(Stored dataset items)
···

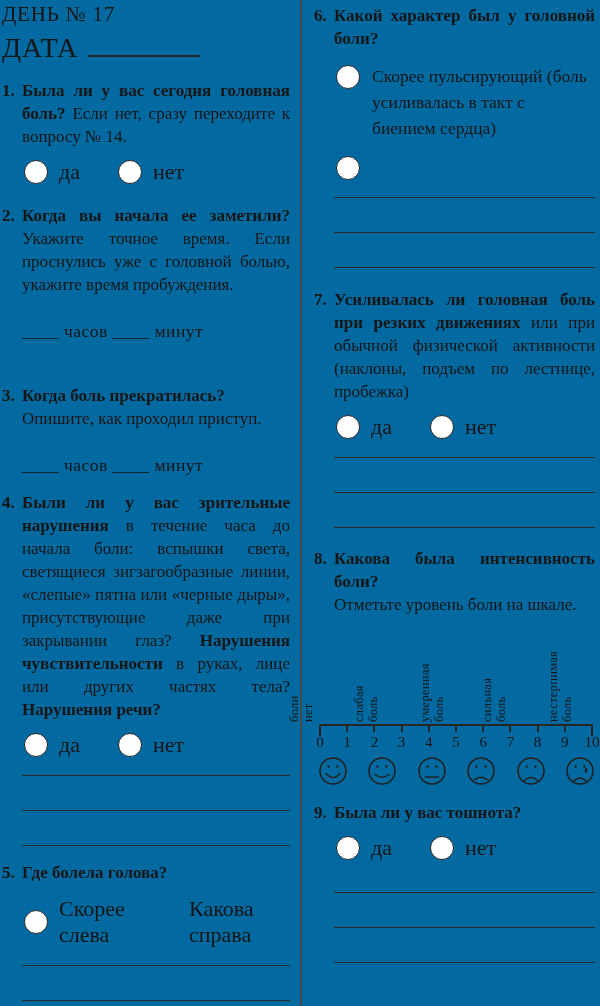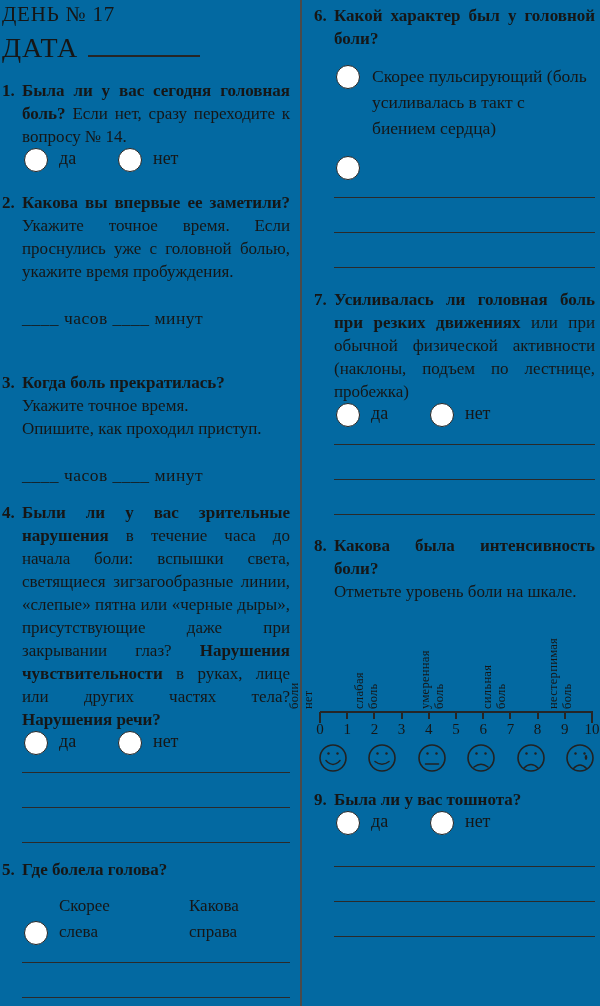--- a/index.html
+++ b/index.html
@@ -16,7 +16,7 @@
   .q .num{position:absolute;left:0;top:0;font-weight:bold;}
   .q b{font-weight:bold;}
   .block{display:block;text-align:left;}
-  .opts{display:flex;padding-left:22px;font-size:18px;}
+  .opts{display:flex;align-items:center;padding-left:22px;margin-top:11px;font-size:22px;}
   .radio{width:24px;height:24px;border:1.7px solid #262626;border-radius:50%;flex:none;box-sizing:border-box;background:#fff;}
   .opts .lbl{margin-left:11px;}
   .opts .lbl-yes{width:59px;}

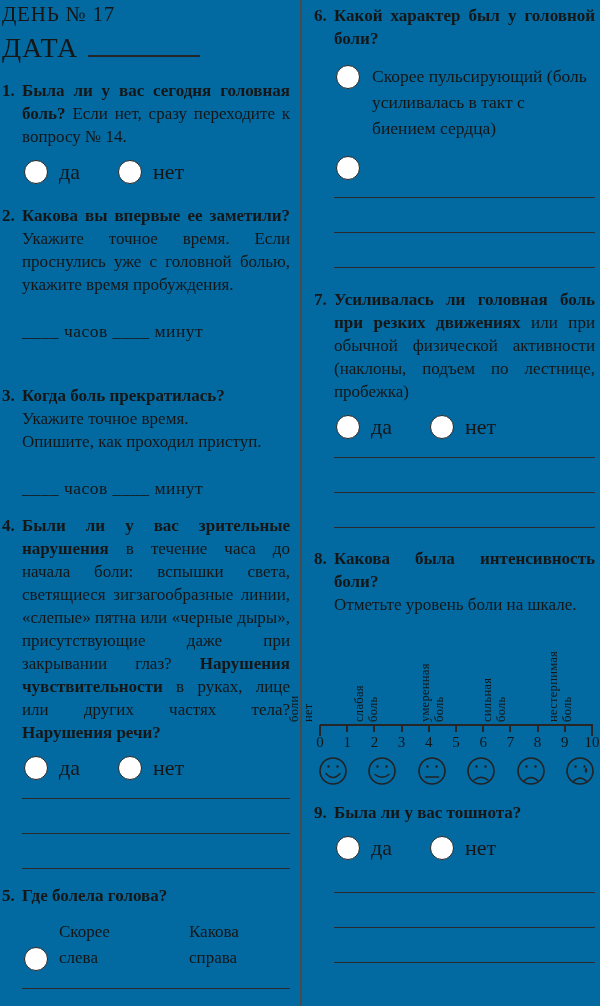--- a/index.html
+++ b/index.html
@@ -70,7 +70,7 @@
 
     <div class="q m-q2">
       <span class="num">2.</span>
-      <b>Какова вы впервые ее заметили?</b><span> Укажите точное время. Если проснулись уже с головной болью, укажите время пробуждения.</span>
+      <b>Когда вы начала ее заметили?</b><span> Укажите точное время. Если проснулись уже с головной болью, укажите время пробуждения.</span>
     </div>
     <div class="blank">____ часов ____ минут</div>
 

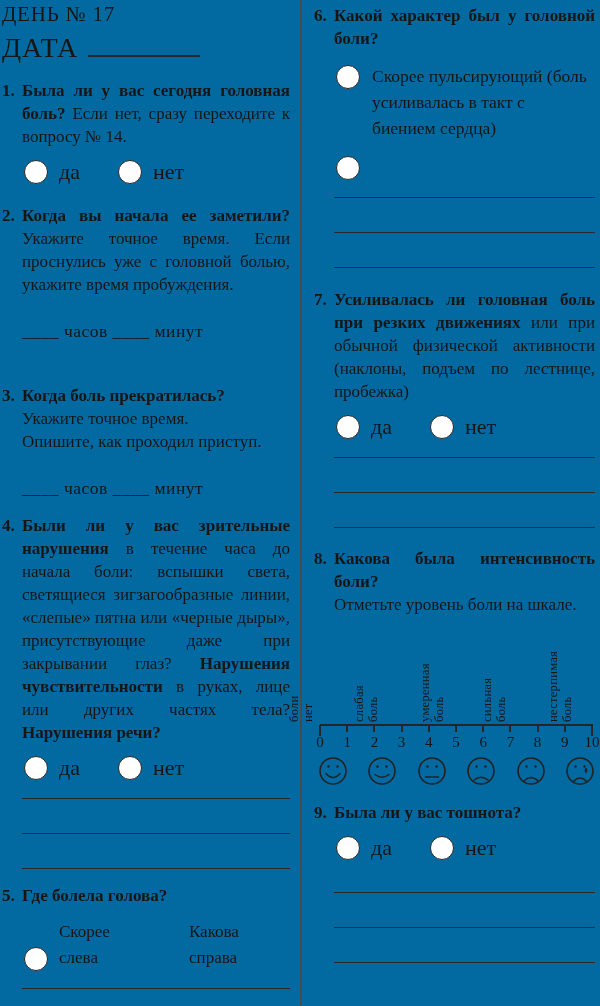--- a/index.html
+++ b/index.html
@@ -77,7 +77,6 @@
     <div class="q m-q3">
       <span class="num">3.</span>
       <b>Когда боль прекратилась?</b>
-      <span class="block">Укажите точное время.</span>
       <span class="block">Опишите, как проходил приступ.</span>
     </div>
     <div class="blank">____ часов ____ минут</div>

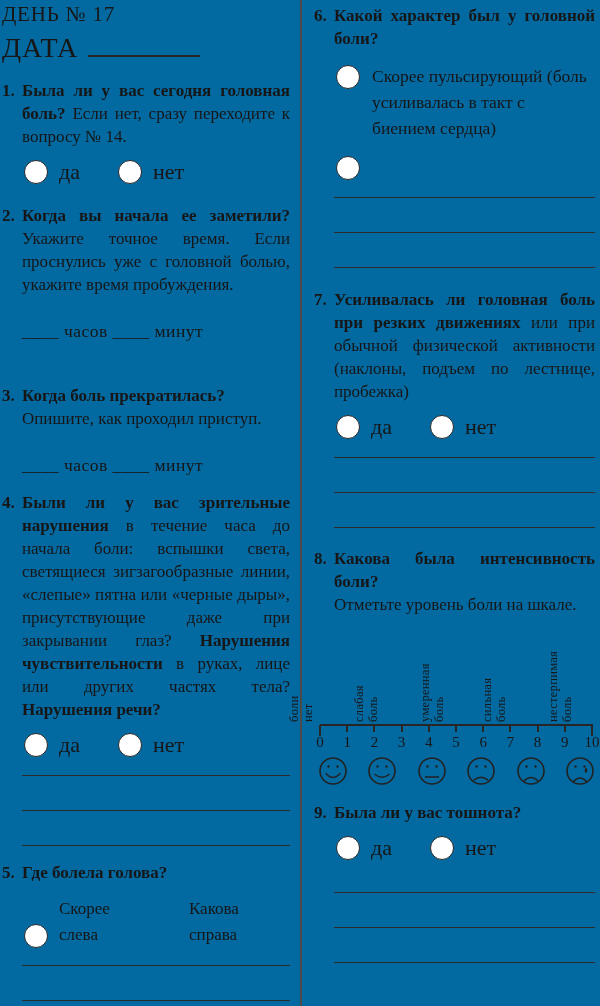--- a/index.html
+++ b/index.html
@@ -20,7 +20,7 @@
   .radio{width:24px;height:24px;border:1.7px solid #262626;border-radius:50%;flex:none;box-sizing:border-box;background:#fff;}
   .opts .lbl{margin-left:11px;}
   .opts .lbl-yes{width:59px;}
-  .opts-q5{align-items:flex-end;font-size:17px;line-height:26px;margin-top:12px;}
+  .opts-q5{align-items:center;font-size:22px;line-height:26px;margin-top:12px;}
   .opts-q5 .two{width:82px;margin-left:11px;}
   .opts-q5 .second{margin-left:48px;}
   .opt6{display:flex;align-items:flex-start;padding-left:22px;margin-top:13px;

···

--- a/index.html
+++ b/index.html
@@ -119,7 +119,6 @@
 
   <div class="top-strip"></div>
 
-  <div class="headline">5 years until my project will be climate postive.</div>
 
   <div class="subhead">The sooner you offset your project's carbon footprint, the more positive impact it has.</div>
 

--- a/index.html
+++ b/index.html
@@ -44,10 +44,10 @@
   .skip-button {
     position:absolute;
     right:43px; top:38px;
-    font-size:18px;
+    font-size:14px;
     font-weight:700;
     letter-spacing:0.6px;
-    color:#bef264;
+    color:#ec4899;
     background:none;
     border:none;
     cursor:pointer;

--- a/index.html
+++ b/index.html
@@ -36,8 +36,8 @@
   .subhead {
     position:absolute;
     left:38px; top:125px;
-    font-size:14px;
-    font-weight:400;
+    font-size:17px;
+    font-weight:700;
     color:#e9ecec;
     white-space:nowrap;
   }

···

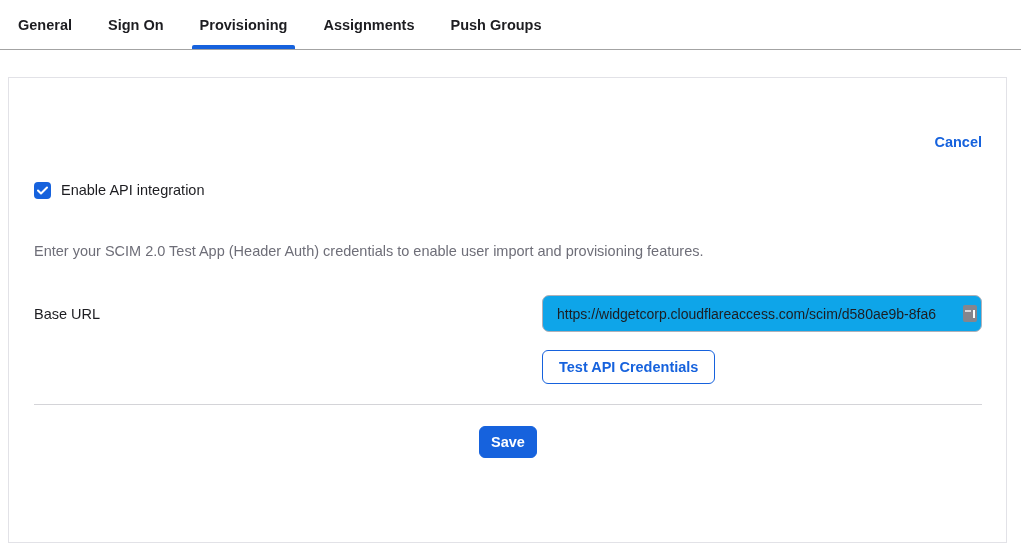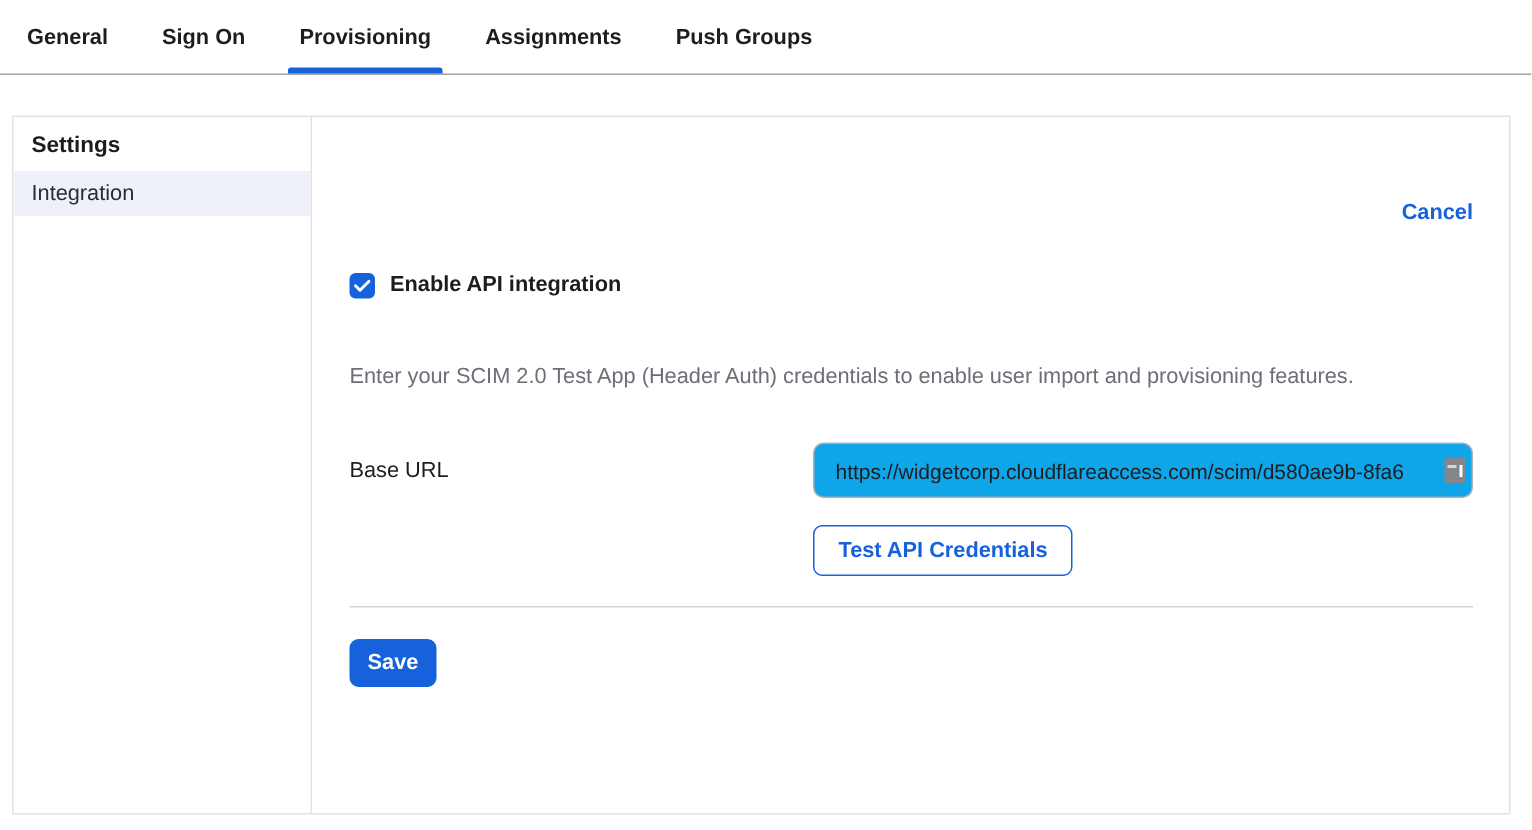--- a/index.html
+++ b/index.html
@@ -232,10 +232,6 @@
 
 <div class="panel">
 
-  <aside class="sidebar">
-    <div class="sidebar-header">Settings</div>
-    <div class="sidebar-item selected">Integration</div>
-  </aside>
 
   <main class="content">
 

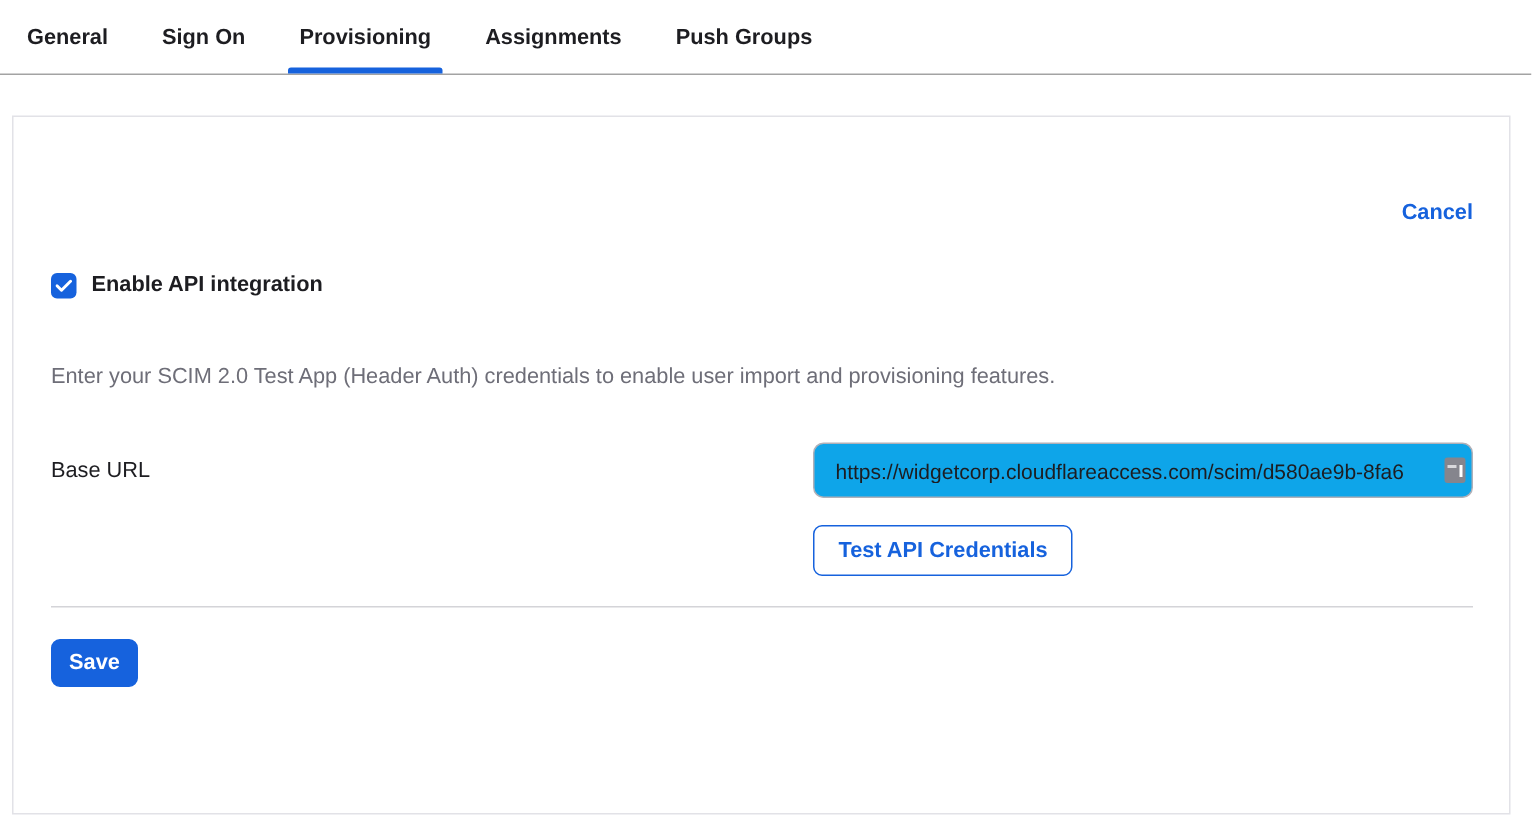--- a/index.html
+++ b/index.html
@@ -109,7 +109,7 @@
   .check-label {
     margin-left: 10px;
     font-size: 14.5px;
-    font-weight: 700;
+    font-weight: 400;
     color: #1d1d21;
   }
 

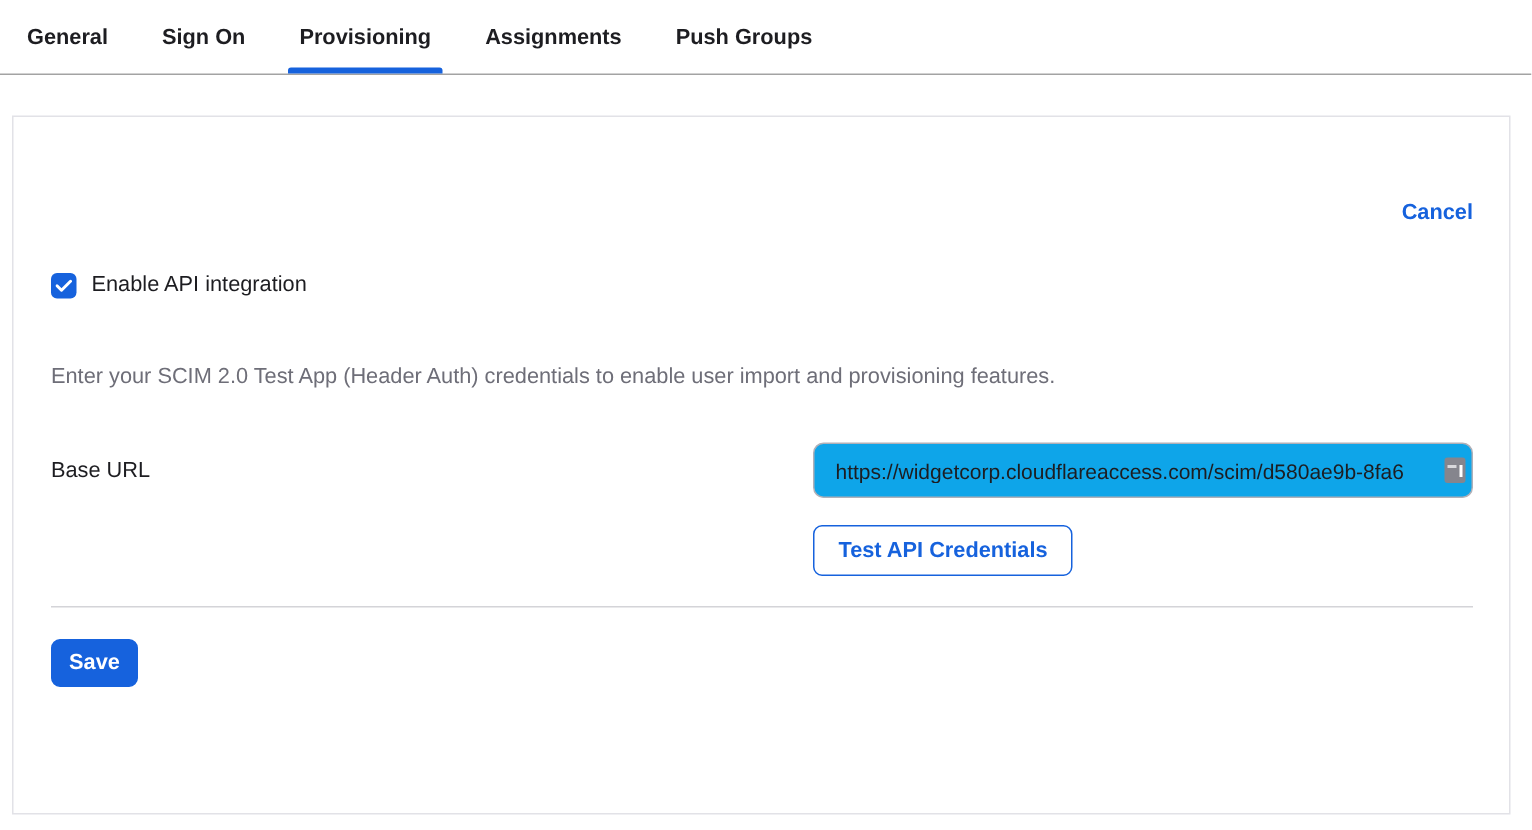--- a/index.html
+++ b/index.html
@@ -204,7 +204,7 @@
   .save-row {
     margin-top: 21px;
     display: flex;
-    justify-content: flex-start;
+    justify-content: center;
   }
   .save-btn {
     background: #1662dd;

···

THE PROBLEM
Return every line of the preceding records in which the word "background" appears.

ANSWER BOX
   .radio{width:24px;height:24px;border:1.7px solid #262626;border-radius:50%;flex:none;box-sizing:border-box;background:#fff;}
   .radio{width:24px;height:24px;border:1.7px solid #262626;border-radius:50%;flex:none;box-sizing:border-box;background:#fff;}
     background:none;
     background: #1662dd;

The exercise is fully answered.